His thoughtless kindness of heart and good nature were inexhaustible.
Those in want never appealed to him in vain. He would even go hungry
himself that he might feed others who were more hungry. He would, without
a moment's consideration, spend his last dollar to buy a blanket for a
shivering soldier, and, without taking any merit for the deed, would never
think of it again. He did it without reflection, as he breathed.
Such was the David Crockett who, from the mere love of adventure, left
wife and children, in the awful solitude of the wilderness, to follow
General Jackson in a march to Pensacola. He seems fully to have understood
the character of the General, his merits and his defects. The main body of
the army, consisting of a little more than two thousand men, had already
commenced its march, when Crockett repaired to a rendezvous, in the
northern frontiers of Alabama, where another company was being formed,
under Major Russel, soon to follow. The company numbered one hundred and
thirty men, and commenced its march.
They forded the Tennessee River at Muscle Shoals, and marched south
unmolested, through the heart of the Choctaw and Chickasaw nations, and
pressed rapidly forward two or three hundred miles, until they reached the
junction of the Tombeckbee and Alabama rivers, in the southern section of
the State. The main army was now but two days' march before them. The
troops, thus far, had been mounted, finding sufficient grazing for their
horses by the way. But learning that there was no forage to be found
between there and Pensacola, they left their animals behind them, under a
sufficient guard, at a place called Cut-off, and set out for the rest of
the march, a distance of about eighty miles, on foot. The slight
protective works they threw up here, they called Fort Stoddart.

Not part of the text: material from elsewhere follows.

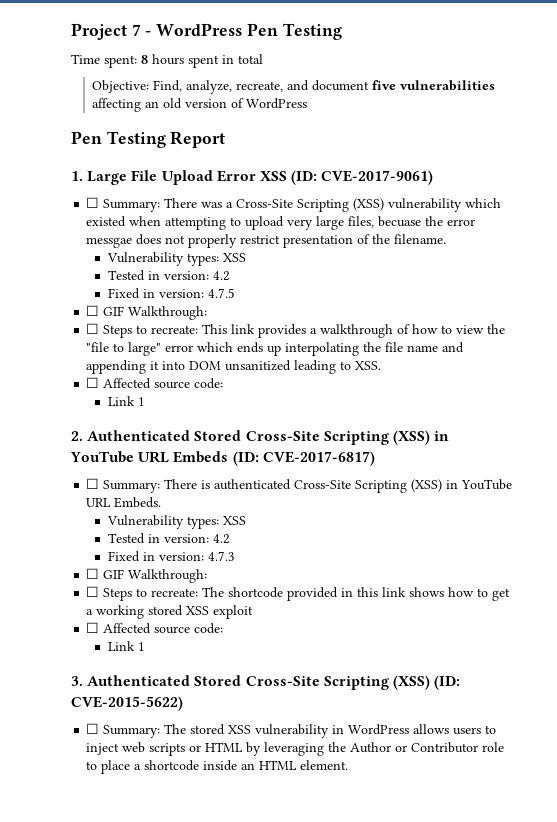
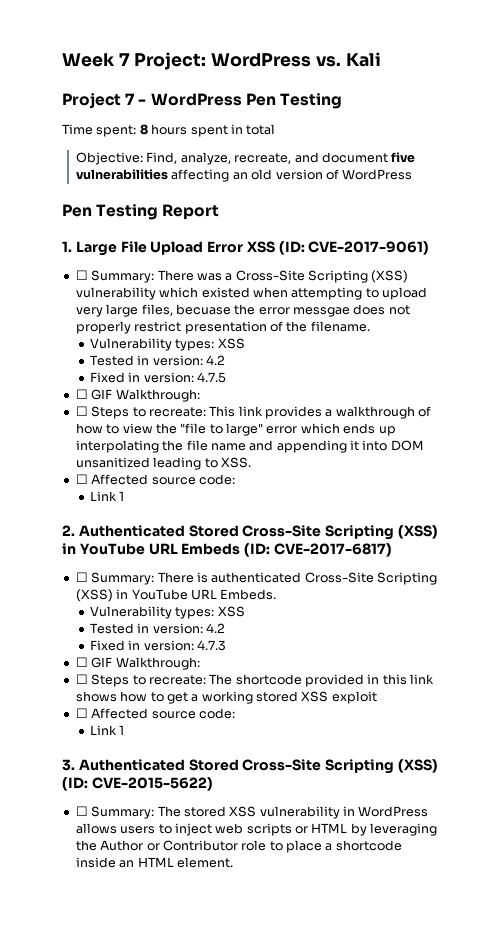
(71, 31) none -> [62,52,381,70] Week 7 Project: WordPress vs. Kali //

These light troops, hardy men of iron nerves, accomplished the distance in
about two days. On the evening of the second day, they reached an eminence
but a short distance out from Pensacola, where they found the army
encamped. Not a little to Crockett's disappointment, he learned that
Pensacola was already captured. Thus he lost his chance of having "a small
taste of British fighting."
The British and Spaniards had obtained intelligence of Jackson's approach,
and had made every preparation to drive him back. The forts were strongly
garrisoned, and all the principal streets of the little Spanish city were
barricaded. Several British war-vessels were anchored in the bay, and so
placed as to command with their guns the principal entrance to the town.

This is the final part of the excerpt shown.